RECORD SET: Begin

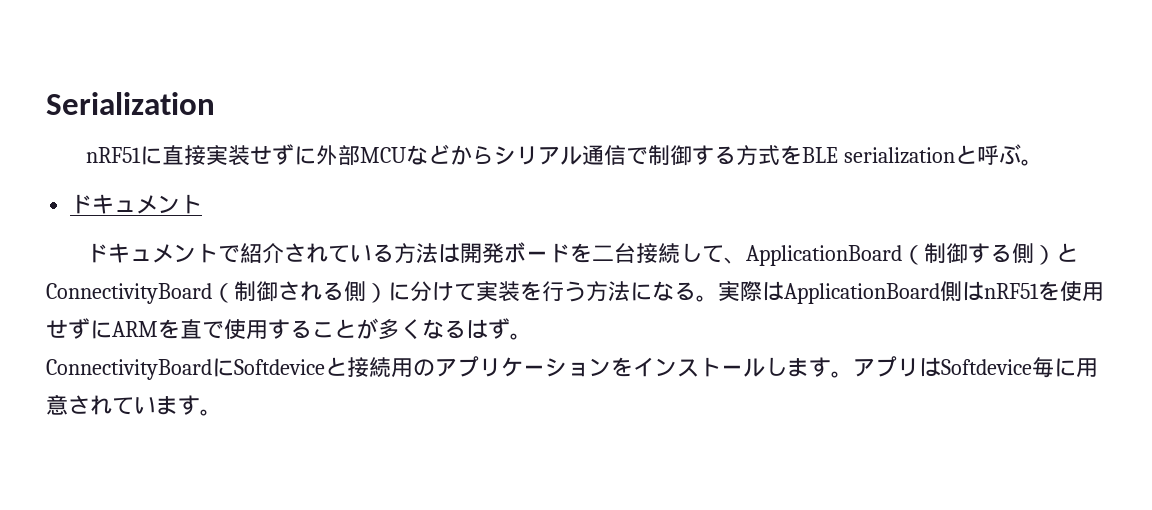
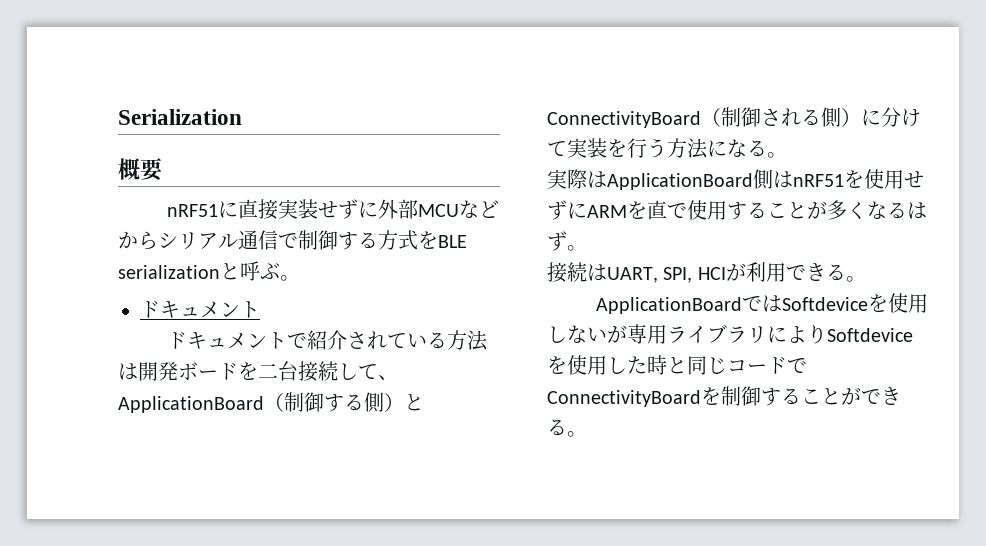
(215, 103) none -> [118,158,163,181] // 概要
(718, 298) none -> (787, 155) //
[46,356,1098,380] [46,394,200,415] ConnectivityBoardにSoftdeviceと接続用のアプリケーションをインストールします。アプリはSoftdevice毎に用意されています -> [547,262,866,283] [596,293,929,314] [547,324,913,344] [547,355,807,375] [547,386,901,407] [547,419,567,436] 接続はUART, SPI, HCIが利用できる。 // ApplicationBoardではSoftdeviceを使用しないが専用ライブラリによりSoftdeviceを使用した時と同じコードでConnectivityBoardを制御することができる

RECORD SET: End
RECORD SET: Begin

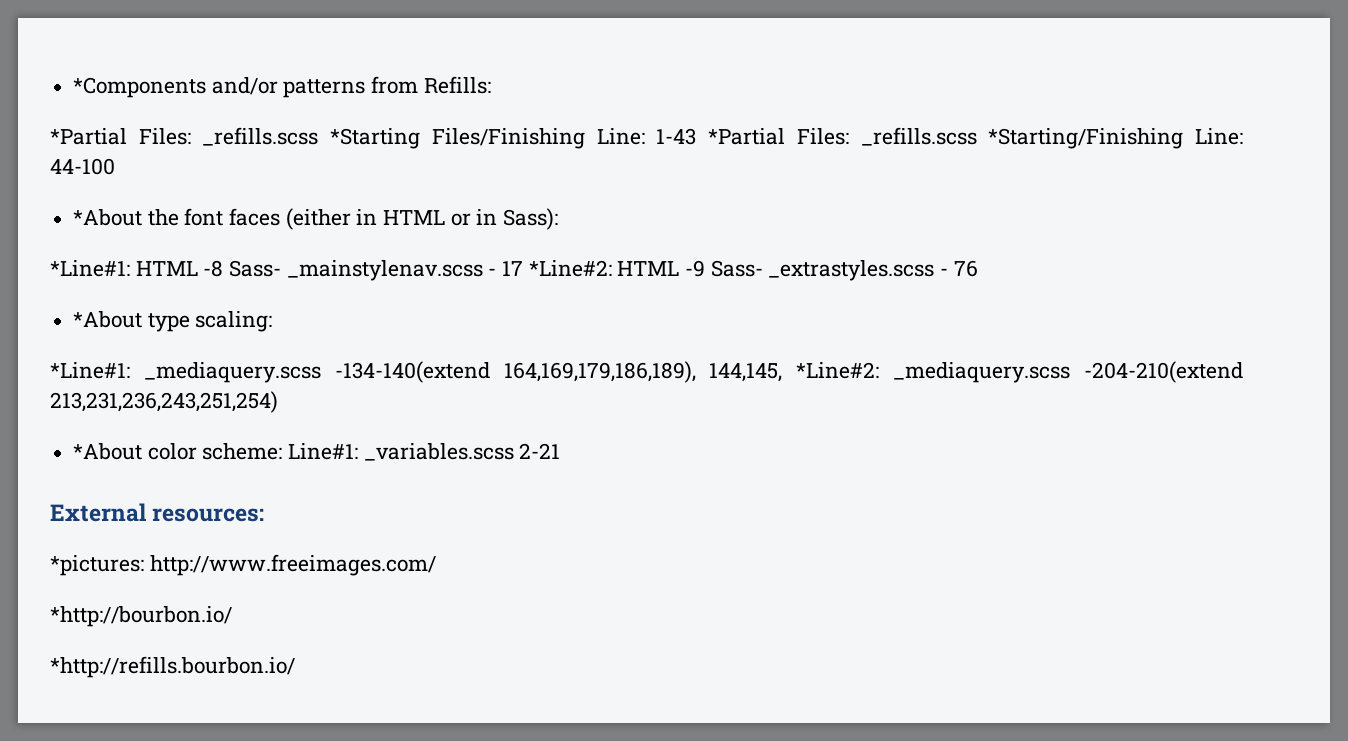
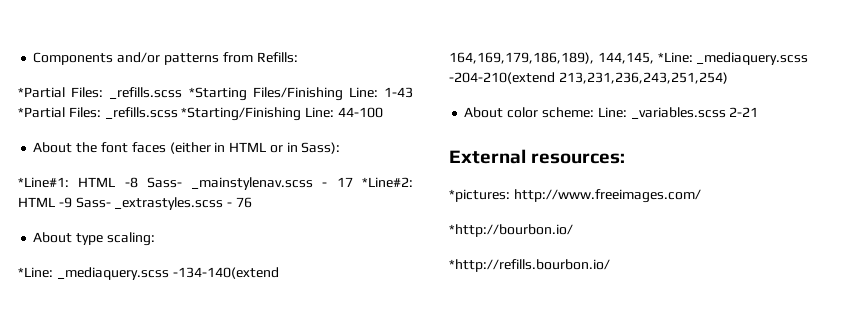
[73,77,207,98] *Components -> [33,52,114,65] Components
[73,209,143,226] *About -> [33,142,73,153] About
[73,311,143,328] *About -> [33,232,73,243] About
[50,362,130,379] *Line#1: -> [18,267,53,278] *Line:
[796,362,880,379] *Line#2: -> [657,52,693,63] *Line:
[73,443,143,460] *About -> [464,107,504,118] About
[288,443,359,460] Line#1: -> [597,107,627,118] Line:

RECORD SET: End
RECORD SET: Begin

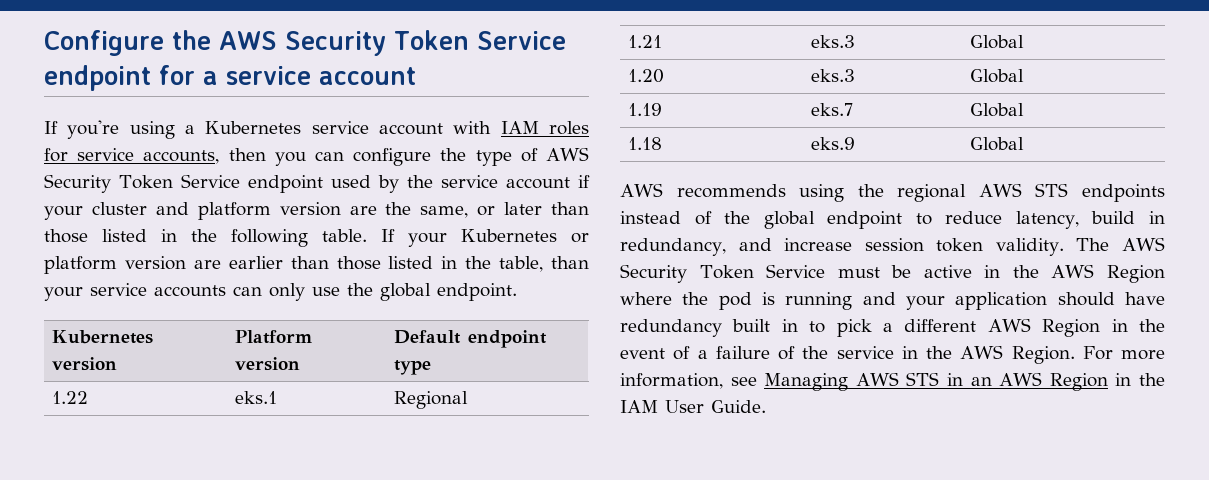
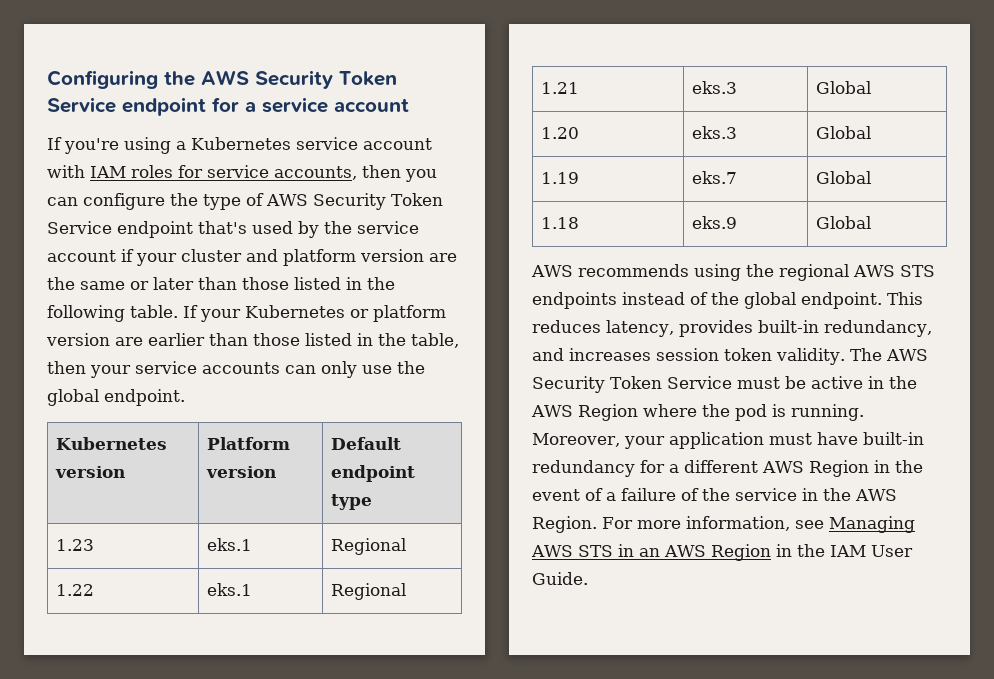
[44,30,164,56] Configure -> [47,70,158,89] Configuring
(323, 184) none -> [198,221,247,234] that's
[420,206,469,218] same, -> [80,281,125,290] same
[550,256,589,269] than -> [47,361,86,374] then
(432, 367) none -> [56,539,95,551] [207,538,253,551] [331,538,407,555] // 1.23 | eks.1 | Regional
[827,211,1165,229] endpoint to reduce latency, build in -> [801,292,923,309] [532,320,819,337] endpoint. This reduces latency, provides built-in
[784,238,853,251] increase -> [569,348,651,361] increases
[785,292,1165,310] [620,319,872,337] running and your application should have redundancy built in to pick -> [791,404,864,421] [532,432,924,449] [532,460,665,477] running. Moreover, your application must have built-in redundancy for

RECORD SET: End

● TASK ITEM:
Only the lines above starting with the one with "(432, 367) none" and going through the one with "[785,292,1165,310] [620,319,872,337] running" are to be copied, word for word and with both ends kept.

● YOUR SOLUTION:
(432, 367) none -> [56,539,95,551] [207,538,253,551] [331,538,407,555] // 1.23 | eks.1 | Regional
[827,211,1165,229] endpoint to reduce latency, build in -> [801,292,923,309] [532,320,819,337] endpoint. This reduces latency, provides built-in
[784,238,853,251] increase -> [569,348,651,361] increases
[785,292,1165,310] [620,319,872,337] running and your application should have redundancy built in to pick -> [791,404,864,421] [532,432,924,449] [532,460,665,477] running. Moreover, your application must have built-in redundancy for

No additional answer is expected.